Posted: 12/17/2007 8:40:56 AM
The Biggest thing you have to remember is that since you know they get so many emails you talk to them as an individuals and not just a copy and paste job to 15 chicks ya know? I've talked to at least 5 or 6 girls out of the few I've emailed and I really think standing out and opening with a good conversation about them is the key. had any luck since your original post?
 MeloFelo

Joined: 6/9/2007
Msg: 924
Internet dating: sucks for guys, good for women.
Posted: 12/17/2007 11:36:27 AM

To be honest, upon registration on this site, there should be some sort of warning for men along the lines of 'be prepared to be rejected thousands of times.
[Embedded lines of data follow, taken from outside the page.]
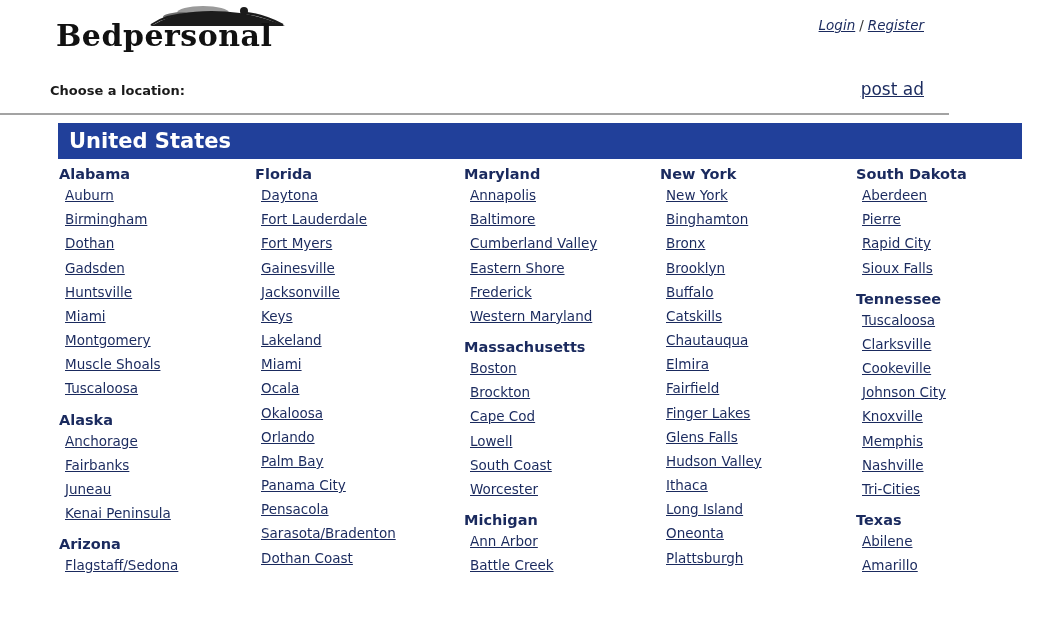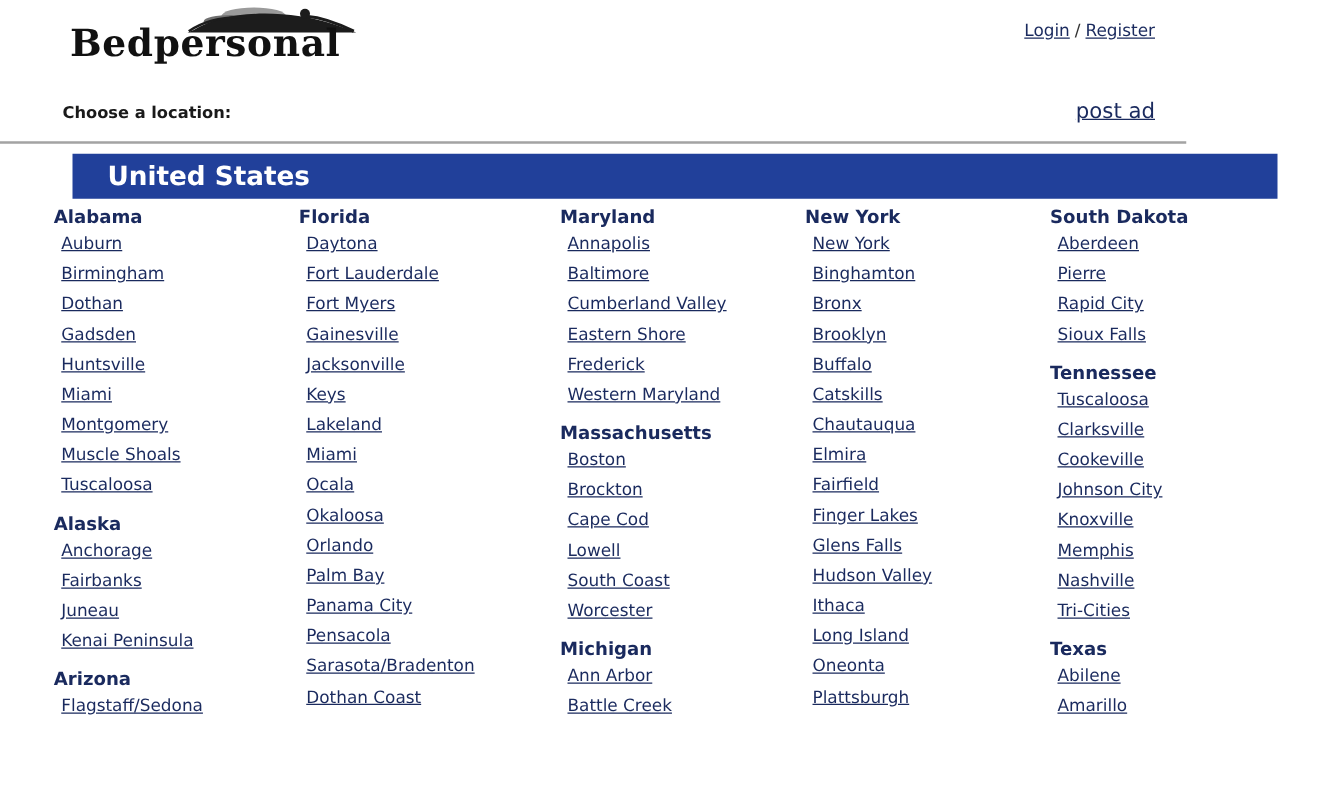--- a/index.html
+++ b/index.html
@@ -53,20 +53,21 @@
   .auth {
     position: absolute;
     right: 25px;
     top: 17px;
     font-size: 13.5px;
     color: #1a1a1a;
   }
   .auth a {
     color: #1a2a5e;
     text-decoration: underline;
+    font-style: italic;
   }
   .auth .sep {
     padding: 0 4px;
     text-decoration: none;
     color: #333;
   }
 
   
   .choose-bar {
     position: relative;
@@ -99,28 +100,28 @@
     width: 964px;
     height: 36px;
     background: #21409a;
     display: flex;
     align-items: center;
   }
   .banner-title {
     color: #ffffff;
     font-size: 21px;
     font-weight: bold;
-    padding-left: 28px;
+    padding-left: 11px;
     font-family: "DejaVu Sans", sans-serif;
   }
 
   
   .columns {
     position: absolute;
-    left: 35px;
+    left: 51px;
     top: 166px;
     width: 1000px;
     display: flex;
   }
   .col {
     width: 196px;
     margin-right: 0;
   }
   .col:nth-child(1) { width: 196px; }
   .col:nth-child(2) { width: 194px; }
Try not to get too upset because there are plenty of fish out there


Why is it, do you suppose, that some men get a reply 90% of the time, even if it is a polite email to say that I'm not her type, or she's involved, or whatever? Then there are other men, who whine and complain that they "never" get replies?

Is it possible, do you suppose, that the reason isn't that POF is to "blame", but has something to do with the content, attitude, and tone of the email?

Just wondering, because I haven't encountered the "no responses" dynamic. The funny thing is, when I was sending out "first contact" emails, I didn't much care if she answered or not, unless her answer was to display reciprocal interest.
 Rquiggs1

Joined: 8/28/2007
Msg: 925
Internet dating: sucks for guys, good for women.
Posted: 12/17/2007 11:58:41 AM
All you really need to do is look at photo ratings of men compared to woman... Men on the average have much lower ratings. This goes to show just how picky women get on these sites, because they have a never ending stream of horndogs contacting them.
As for me, i guess im fairly lucky. I don't contact hardly anyone and get a fair share of contacts. I attribute this to having a good photo, honestly I think woman are far more shallow then men on this site, once you get past the perverts ofcourse.